Up-to-date, global, consistent urban street network models and indicators are needed now more than ever before as planners face intertwined sustainability and public health crises in cities around the world (Giles-Corti et al., 2022). Meanwhile, urban science seeks to expand beyond the limits of traditional sampling to build universal theory and better understand under-studied regions, such as the Global South (Lobo et al., 2020). Yet the limitations of traditional data sources and methods present headwinds to these efforts. Data on urban streets are often digitized inconsistently from place to place, thwarting apples-to-apples global comparisons and making analyses particularly difficult in under-resourced regions (Liu et al., 2022). Popular data sources such as OpenStreetMap offer reasonably high-quality data around the world but do not package it in graph-theoretic form nor provide indicators (Boeing, 2025a). Tools like OSMnx help, but still require coding knowledge to conduct the analysis and potentially extensive computational resources for someone trying to conduct global urban science.

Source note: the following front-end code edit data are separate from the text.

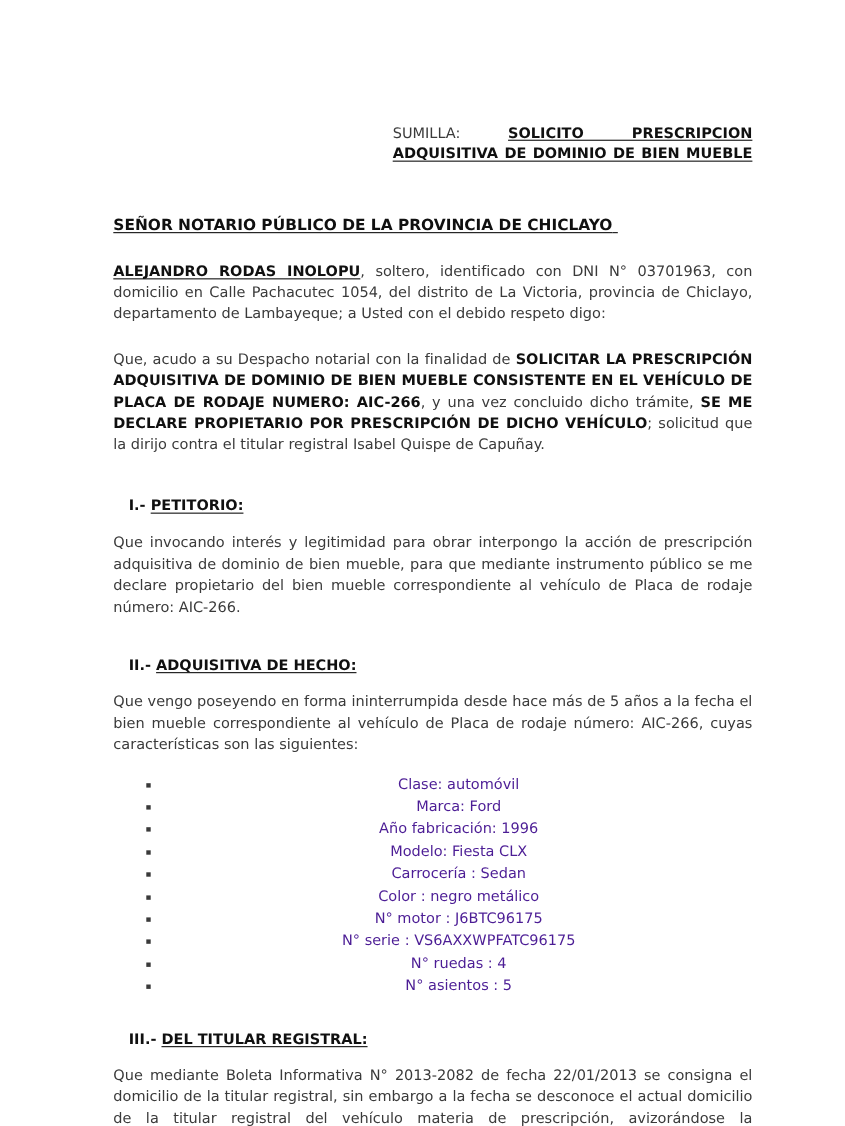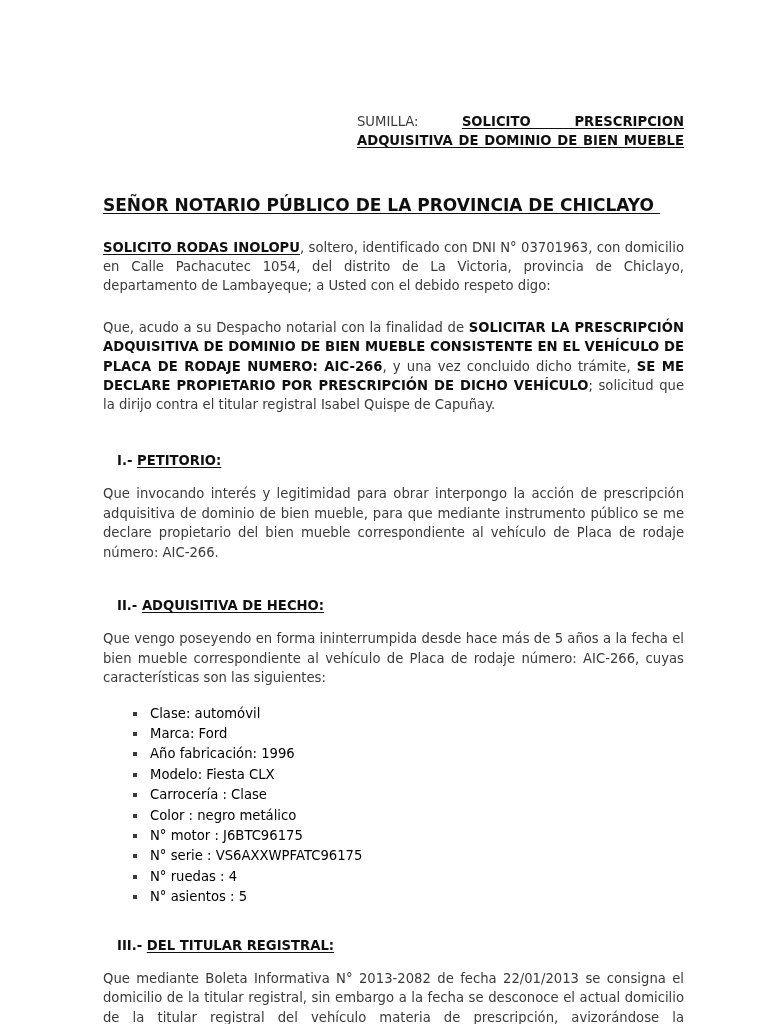--- a/index.html
+++ b/index.html
@@ -65,21 +65,21 @@
   .sumilla-body {
     font-weight: bold;
     color: #101010;
     text-decoration: underline;
     text-decoration-skip-ink: none;
     text-underline-offset: 2px;
   }
 
   
   .addressee {
-    font-size: 17px;
+    font-size: 14px;
     line-height: 19.4px;
     font-weight: bold;
     color: #101010;
     text-decoration: underline;
     text-decoration-skip-ink: none;
     text-underline-offset: 2px;
     margin: 0 0 22px 0;
   }
 
   .section-heading {
@@ -117,22 +117,22 @@
   .charlist {
     list-style: none;
     margin: 0;
     padding: 0;
   }
   .charlist li {
     position: relative;
     font-size: 13.2px;
     line-height: 20.4px;
     padding-left: 47px;   
-    color: #000000;
-    text-align: left;
+    color: #4c1d95;
+    text-align: center;
   }
   .charlist li .bullet {
     position: absolute;
     left: 30px;           
     top: 8px;
     width: 4px;
     height: 4px;
     background: #3a3a3a;
     display: block;
   }
@@ -142,21 +142,21 @@
 
 <div class="page">
   <div class="content">
 
     <div class="sumilla-block">
       <span class="sumilla-label">SUMILLA:</span><span> </span><span class="sumilla-body">SOLICITO PRESCRIPCION ADQUISITIVA DE DOMINIO DE BIEN MUEBLE</span>
     </div>
 
     <div class="addressee"><span>SEÑOR NOTARIO PÚBLICO DE LA PROVINCIA DE CHICLAYO</span>&nbsp;</div>
 
-    <p class="para"><span class="b u">SOLICITO RODAS INOLOPU</span><span>, soltero, identificado con DNI N° 03701963, con domicilio en Calle Pachacutec 1054, del distrito de La Victoria, provincia de Chiclayo, departamento de Lambayeque; a Usted con el debido respeto digo:</span></p>
+    <p class="para"><span class="b u">ALEJANDRO RODAS INOLOPU</span><span>, soltero, identificado con DNI N° 03701963, con domicilio en Calle Pachacutec 1054, del distrito de La Victoria, provincia de Chiclayo, departamento de Lambayeque; a Usted con el debido respeto digo:</span></p>
 
     <div class="gap-22"></div>
 
     <p class="para"><span>Que, acudo a su Despacho notarial con la finalidad de </span><span class="b">SOLICITAR LA PRESCRIPCIÓN ADQUISITIVA DE DOMINIO DE BIEN MUEBLE CONSISTENTE EN EL VEHÍCULO DE PLACA DE RODAJE NUMERO: AIC-266</span><span>, y una vez concluido dicho trámite, </span><span class="b">SE ME DECLARE PROPIETARIO POR PRESCRIPCIÓN DE DICHO VEHÍCULO</span><span>; solicitud que la dirijo contra el titular registral Isabel Quispe de Capuñay.</span></p>
 
     <div class="gap-22"></div>
 
     <div class="section-heading"><span class="num">I.- </span><span class="title">PETITORIO:</span></div>
     <p class="para">Que invocando interés y legitimidad para obrar interpongo la acción de prescripción adquisitiva de dominio de bien mueble, para que mediante instrumento público se me declare propietario del bien mueble correspondiente al vehículo de Placa de rodaje número: AIC-266.</p>
 
@@ -165,21 +165,21 @@
     <div class="section-heading"><span class="num">II.- </span><span class="title">ADQUISITIVA DE HECHO:</span></div>
     <p class="para">Que vengo poseyendo en forma ininterrumpida desde hace más de 5 años a la fecha el bien mueble correspondiente al vehículo de Placa de rodaje número: AIC-266, cuyas características son las siguientes:</p>
 
     <div class="gap-16"></div>
 
     <ul class="charlist">
       <li><span class="bullet"></span><span>Clase: automóvil</span></li>
       <li><span class="bullet"></span><span>Marca: Ford</span></li>
       <li><span class="bullet"></span><span>Año fabricación: 1996</span></li>
       <li><span class="bullet"></span><span>Modelo: Fiesta CLX</span></li>
-      <li><span class="bullet"></span><span>Carrocería : Clase</span></li>
+      <li><span class="bullet"></span><span>Carrocería : Sedan</span></li>
       <li><span class="bullet"></span><span>Color : negro metálico</span></li>
       <li><span class="bullet"></span><span>N° motor : J6BTC96175</span></li>
       <li><span class="bullet"></span><span>N° serie : VS6AXXWPFATC96175</span></li>
       <li><span class="bullet"></span><span>N° ruedas : 4</span></li>
       <li><span class="bullet"></span><span>N° asientos : 5</span></li>
     </ul>
 
     <div class="gap-14"></div>
 
     <div class="section-heading"><span class="num">III.- </span><span class="title">DEL TITULAR REGISTRAL:</span></div>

This article presents a resource to fill this gap: street network models and indicators worldwide—plus reproducible code to regenerate them—for scholars and practitioners to easily reuse without reinventing the wheel. Using data from OpenStreetMap and boundaries from the 2025 Global Human Settlement Layer (GHSL), this study models and analyzes the street networks of every urban area in the world, ingesting 180 million OpenStreetMap nodes and 360 million OpenStreetMap edges across 10,351 urban areas in 189 countries. The rest of this article describes this open data repository of street network models and indicators, as well as the open-source software repository containing the code to generate them.
Reproducible methods
The following computational workflow, written in the Python programming language, generates the models and calculates the indicators.
Urban boundaries
The workflow begins by extracting the boundary polygons of each urban area in the world from the 2025 GHSL Urban Centre Database (UCD), which contains 11,422 entities. Mari Rivero et al. (2025) describe this input dataset in detail, but to summarize, the GHSL integrates a vast array of census data, remote sensing data, and volunteered geographic information to delineate the world’s urbanized areas’ boundaries and attach corresponding attribute data. We retain urban areas with >1 km2 built-up area and a “high” GHSL quality control score, resulting in 10,351 urban areas. This basic filtering ensures that we are modeling true urbanized areas rather than false positives or small villages.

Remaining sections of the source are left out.